═════ Data to process ═════

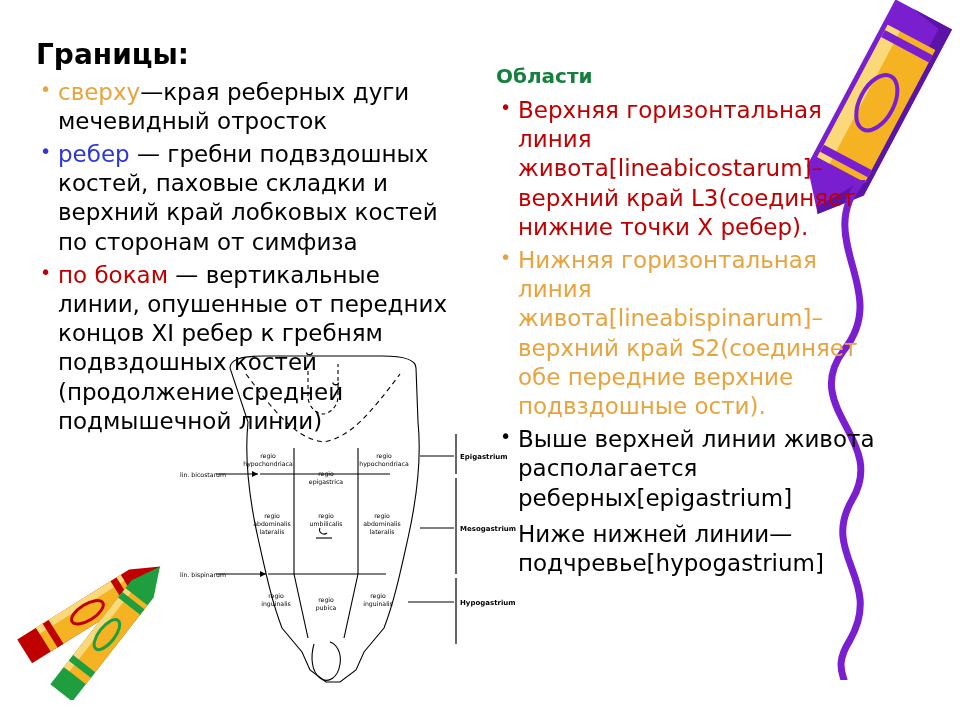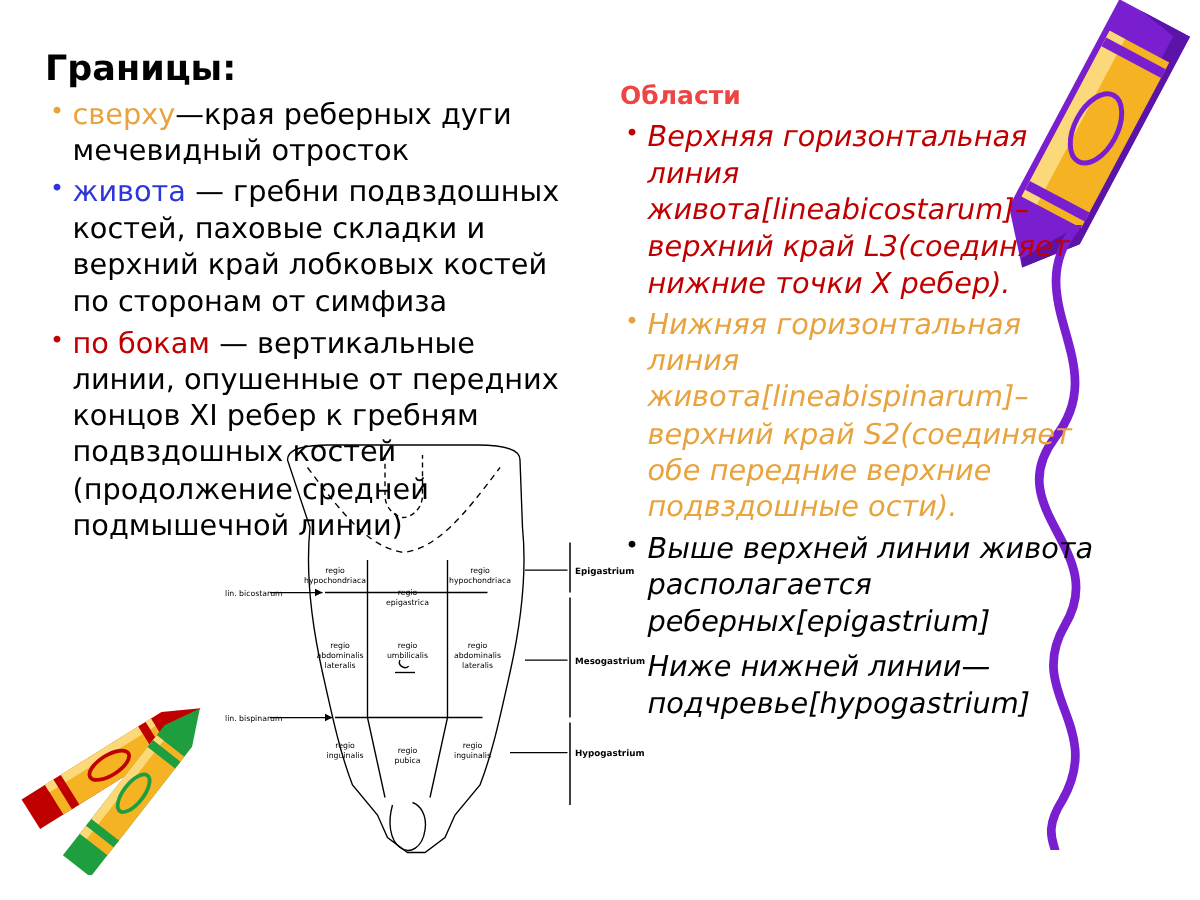"Области" .heading-right { color: #ef4444 -> #15803d }
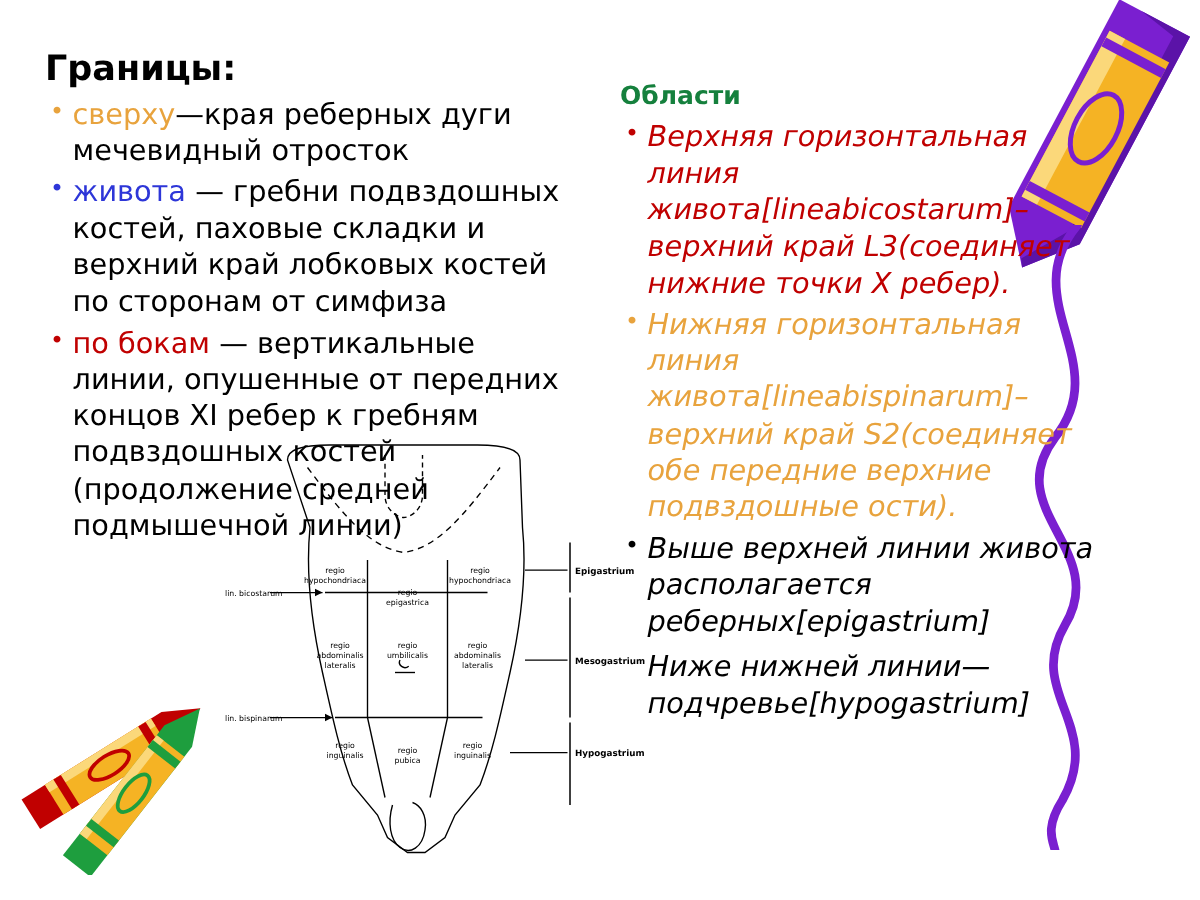"Верхняя горизонтальная линия" .right-list > li { font-style: italic -> none }
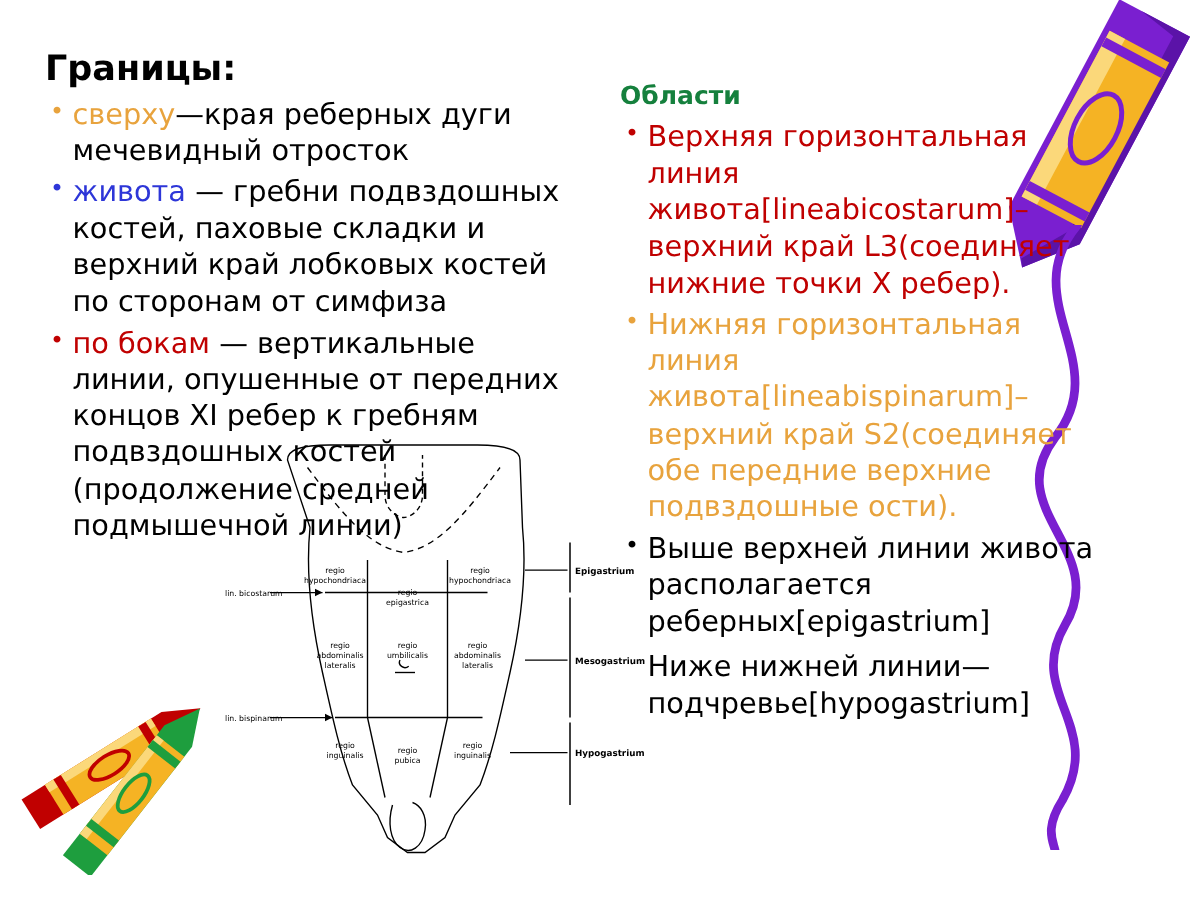"живота" span.t-blue { text: живота -> ребер }
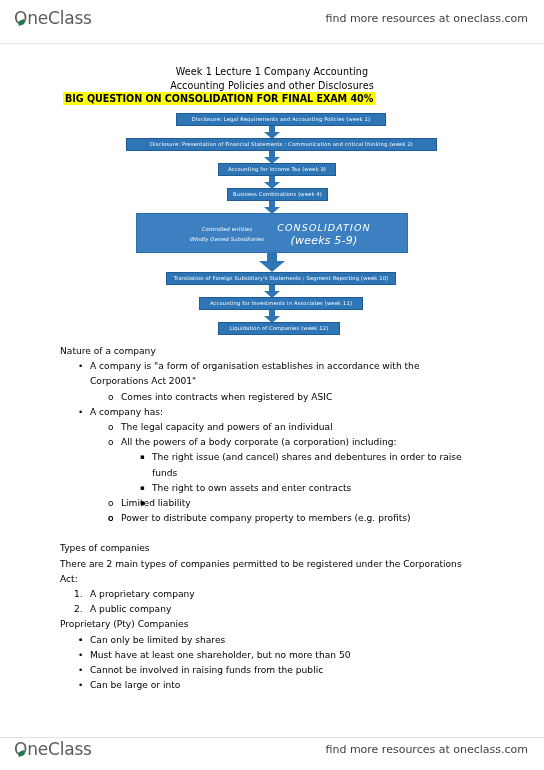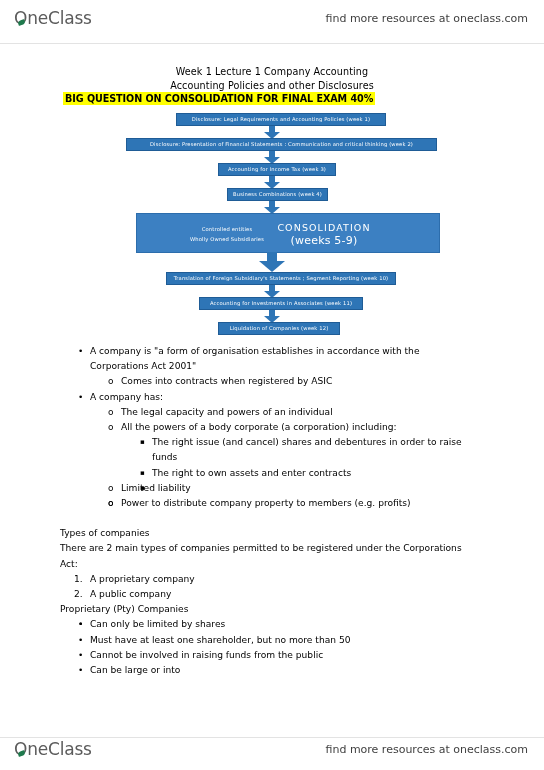"CONSOLIDATION" div.fbox { font-style: none -> italic; width: 304px -> 272px }
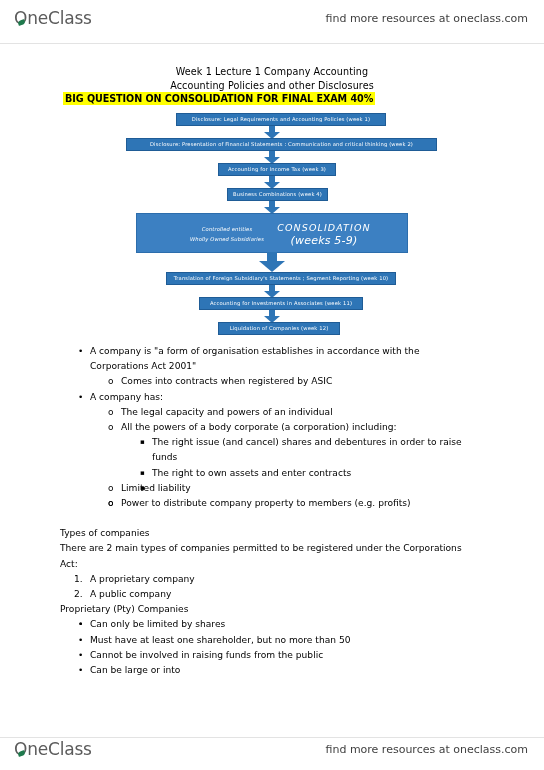"Nature of a company" p.para { html: none -> <p>Nature of a company</p> }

═════

- **Task objective**:
Would you repeat the listing word for word and skip every picture?

- **Answer section**:
"Области" .heading-right { color: #ef4444 -> #15803d }
"Верхняя горизонтальная линия" .right-list > li { font-style: italic -> none }
"живота" span.t-blue { text: живота -> ребер }
"CONSOLIDATION" div.fbox { font-style: none -> italic; width: 304px -> 272px }
"Nature of a company" p.para { html: none -> <p>Nature of a company</p> }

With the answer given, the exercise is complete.